▸ **Exercise goal**
Could you print each entry below verbatim while omitting the pictures?

▸ **Given data**
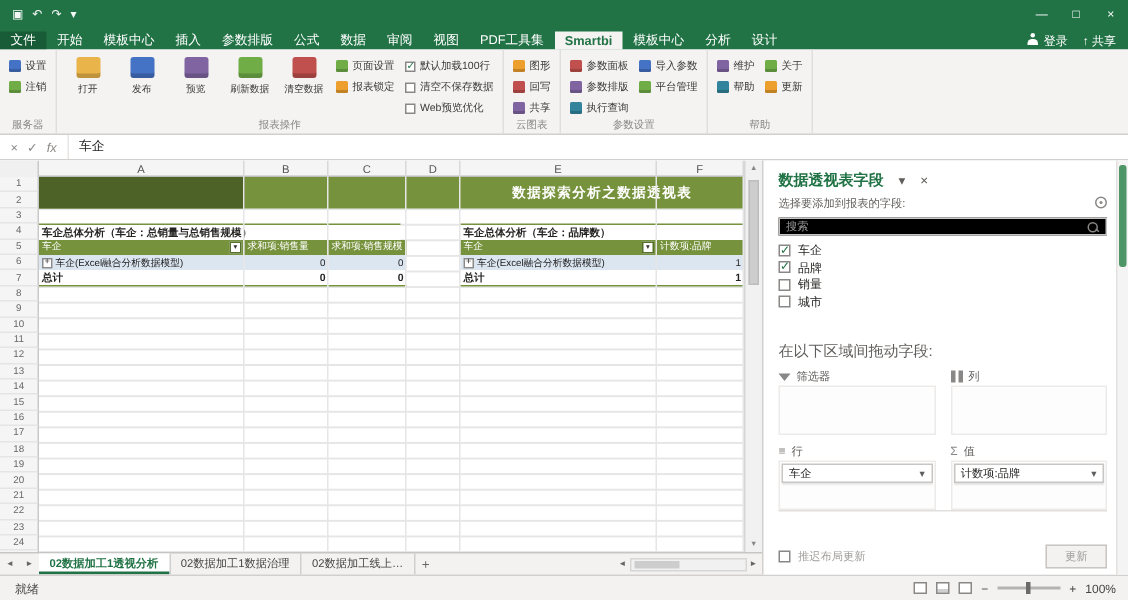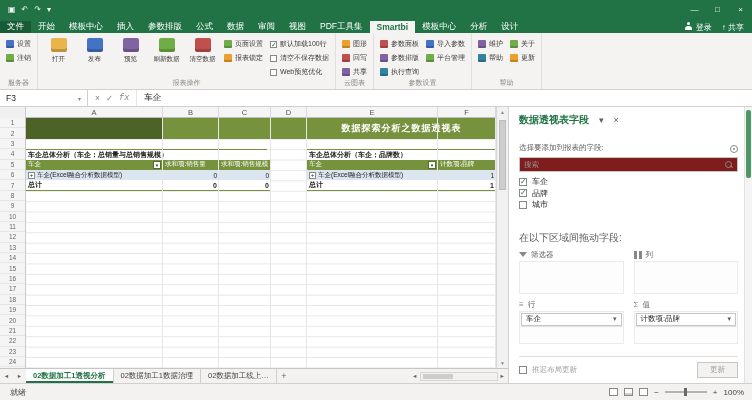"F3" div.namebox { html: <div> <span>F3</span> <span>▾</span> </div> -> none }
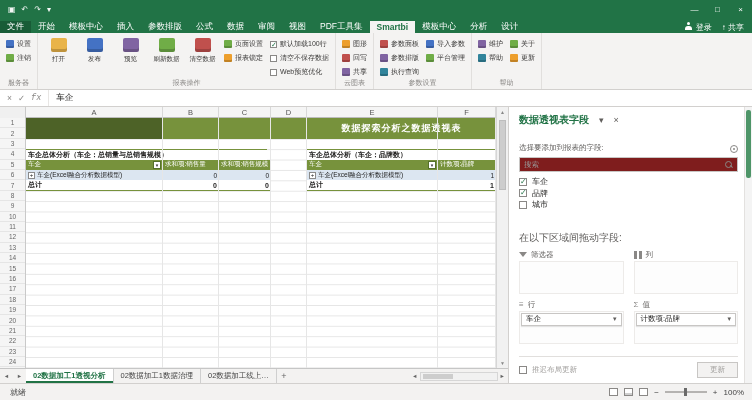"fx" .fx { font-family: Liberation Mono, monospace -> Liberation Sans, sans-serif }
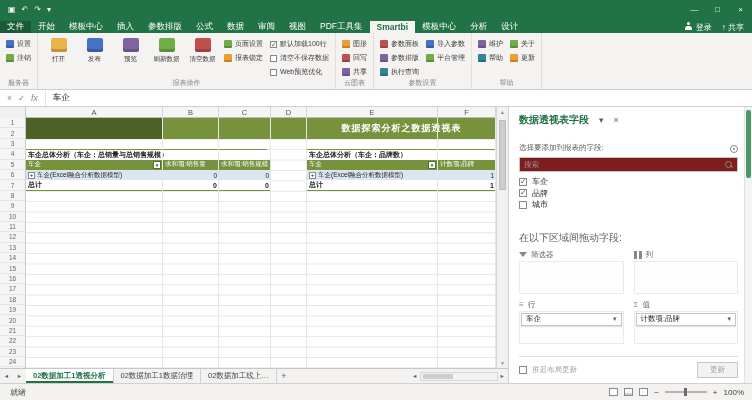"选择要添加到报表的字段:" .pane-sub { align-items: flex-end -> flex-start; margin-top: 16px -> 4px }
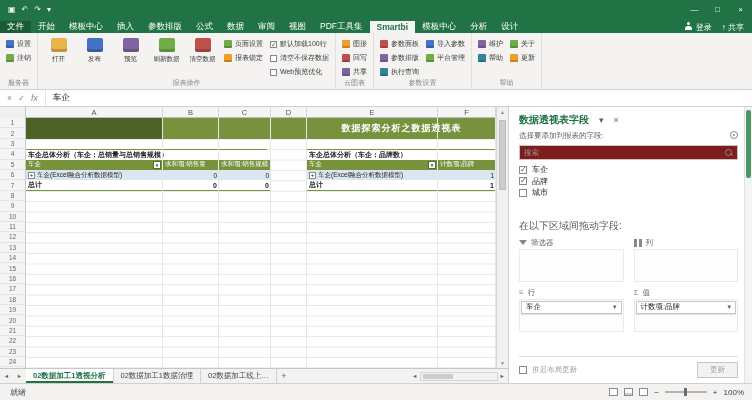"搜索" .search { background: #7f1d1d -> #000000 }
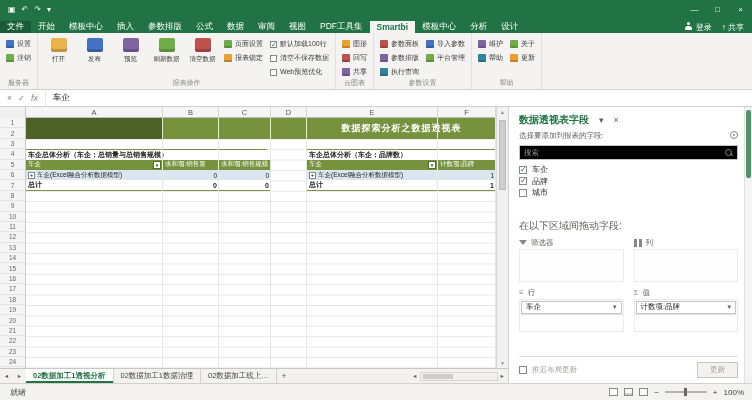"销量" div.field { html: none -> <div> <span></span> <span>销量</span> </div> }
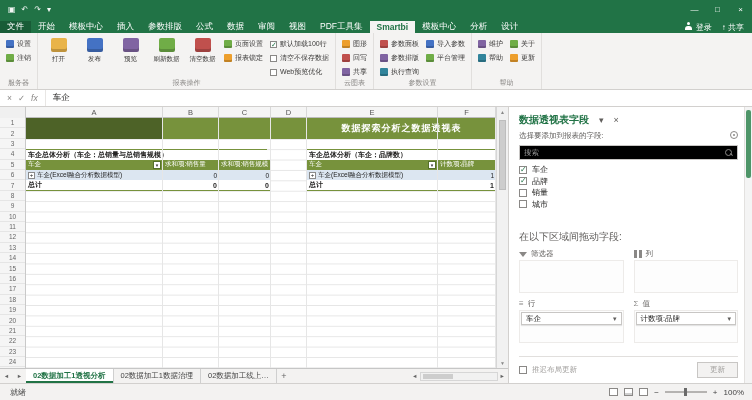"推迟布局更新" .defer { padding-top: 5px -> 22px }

▸ **Reply**
"F3" div.namebox { html: <div> <span>F3</span> <span>▾</span> </div> -> none }
"fx" .fx { font-family: Liberation Mono, monospace -> Liberation Sans, sans-serif }
"选择要添加到报表的字段:" .pane-sub { align-items: flex-end -> flex-start; margin-top: 16px -> 4px }
"搜索" .search { background: #7f1d1d -> #000000 }
"销量" div.field { html: none -> <div> <span></span> <span>销量</span> </div> }
"推迟布局更新" .defer { padding-top: 5px -> 22px }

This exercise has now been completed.